5. You Place Too Much Value On Emotions

When you’re being consistent, feeling bored is inevitable. You have a brain wired for novelty, remember? Doing the same thing over and over again—though crucial to success—is antithetical to your brain’s reward-seeking tendencies.

Even the pros have days when they don’t feel like practicing. Steph Curry describes the three months in which he spent hours a day perfecting his shot as “the worst summer of my life.” Imagine if a young Curry, feeling exhausted and frustrated after the thousandth time repeating the same motion, had said, “You know what? Maybe this means I’m just not cut out for this.” Basketball fans would never have seen the two-time MVP they know and love today.

So drill this into your mind: Feelings like boredom, frustration, even despair, do not necessarily mean something is wrong with your goal. They don’t mean you don’t have what it takes. They just indicate that you might need a break, or it may be time to give your brain the dopamine hit it craves. Here’s how.

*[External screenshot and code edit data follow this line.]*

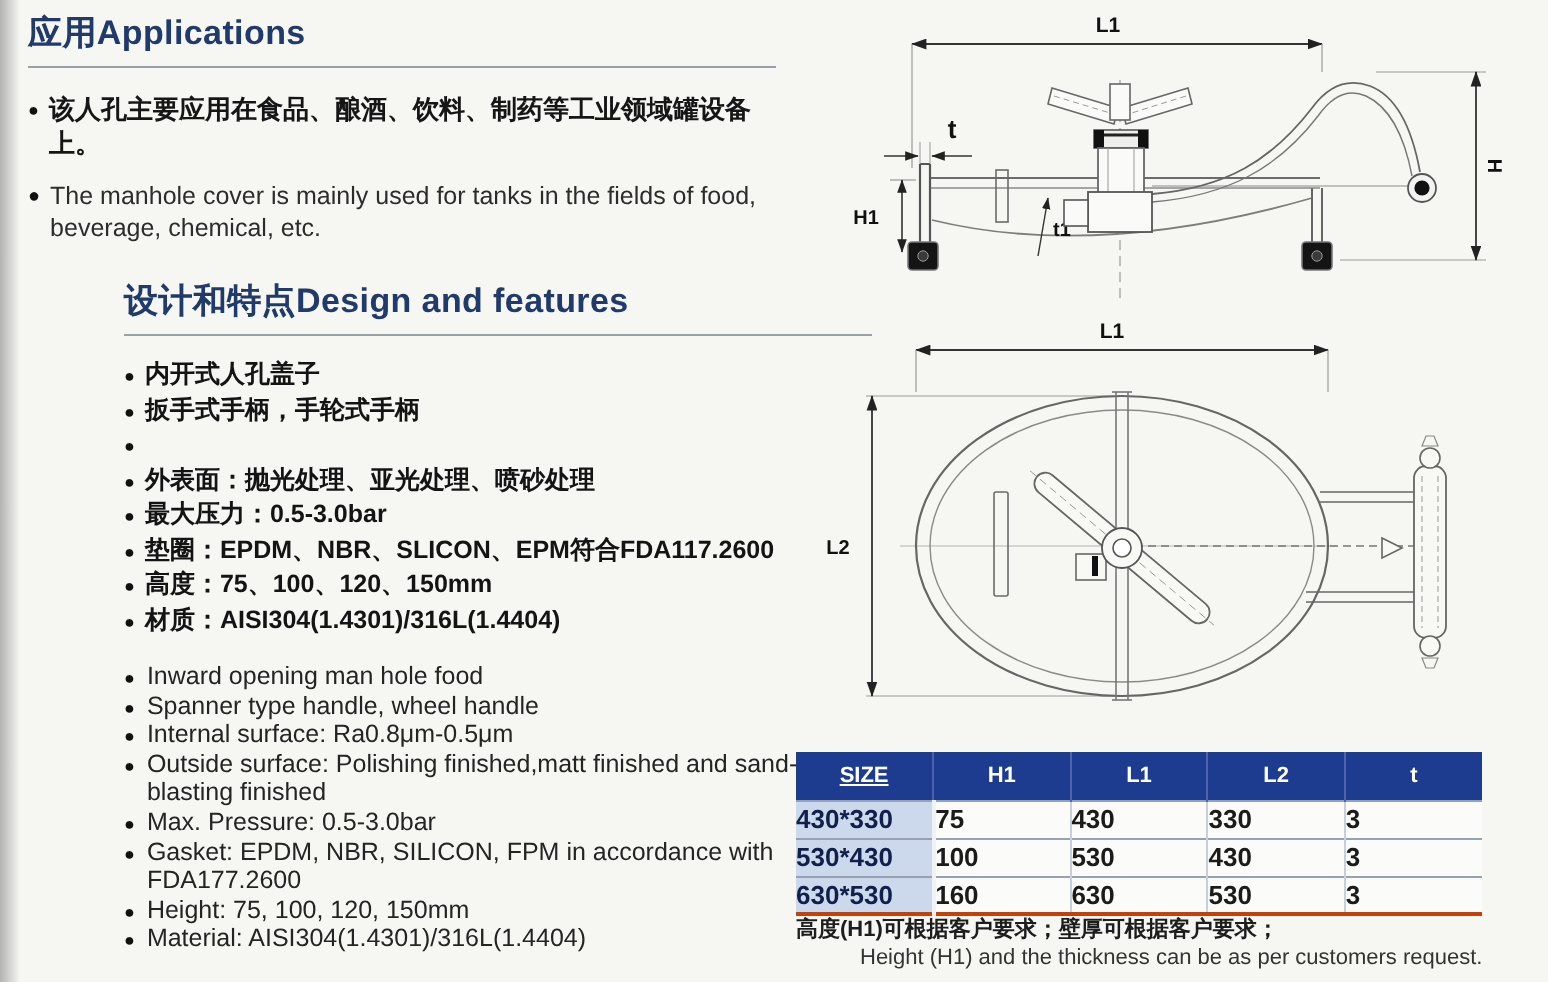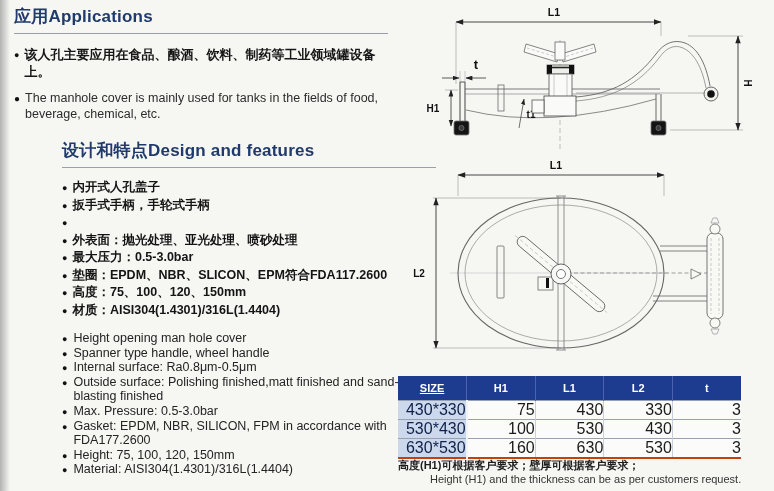--- a/index.html
+++ b/index.html
@@ -118,7 +118,7 @@
   <ul class="blist en-list">
     <li>
         <span class="bullet">●</span>
-        <span>Height opening man hole cover</span>
+        <span>Inward opening man hole food</span>
       </li>
     <li>
         <span class="bullet">●</span>

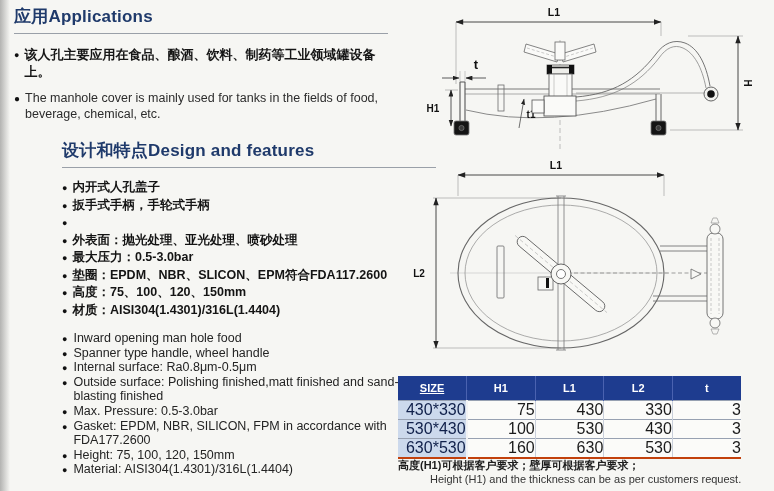--- a/index.html
+++ b/index.html
@@ -50,7 +50,7 @@
   table.spec th:last-child { border-right:none; }
   table.spec th:first-child span { text-decoration:underline; }
   table.spec td {
-    text-align:right; font-size:16px; font-weight:normal; color:#1b1b1b;
+    text-align:left; font-size:13px; font-weight:bold; color:#1b1b1b;
     height:19px; border-top:1px solid #97a1b2; border-right:1px solid #c9cfda;
     background:#fbfbf9;
   }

Solution: Spice Up Your Routine With Variety

Thankfully, consistency and variety can coexist and stave off feelings of boredom. Here are some examples for infusing a routine task with exciting variety:

  • Write five pages of your novel every morning, but switch the location of where you do your writing.
  • Work out in your living room every evening, but change up the exercise routines you do.
  • Read for 20 minutes before bed, but alternate the genres of the books you read, from mystery to self-help to sci-fi.
  • Journal every morning for 15 minutes, but use an online prompt generator to surprise you with what you should write about.
  • Host a monthly all-hands with your team, but invite a new speaker each time to keep things interesting.

As you can see, there are plenty of ways to keep life interesting while maintaining consistency. The two don’t have to be mutually exclusive.

Keep Calm and Stay Consistent

During the off season, Steph Curry makes 500 shots per day. He didn’t become an NBA superstar by shooting a winning shot at just one or two games, nor did he do it by practicing only during basketball season. 

No, the kid from North Carolina—who coaches thought was too small, too weak, and too unconventional to make it to the big leagues—would not have achieved or maintained success without carrying out goal-aligned behaviors day after day after day.

You may never throw a three-pointer or even step foot on a basketball court, but the same principle applies to you: Regardless of your genes, upbringing, or luck—consistency, above all, wins.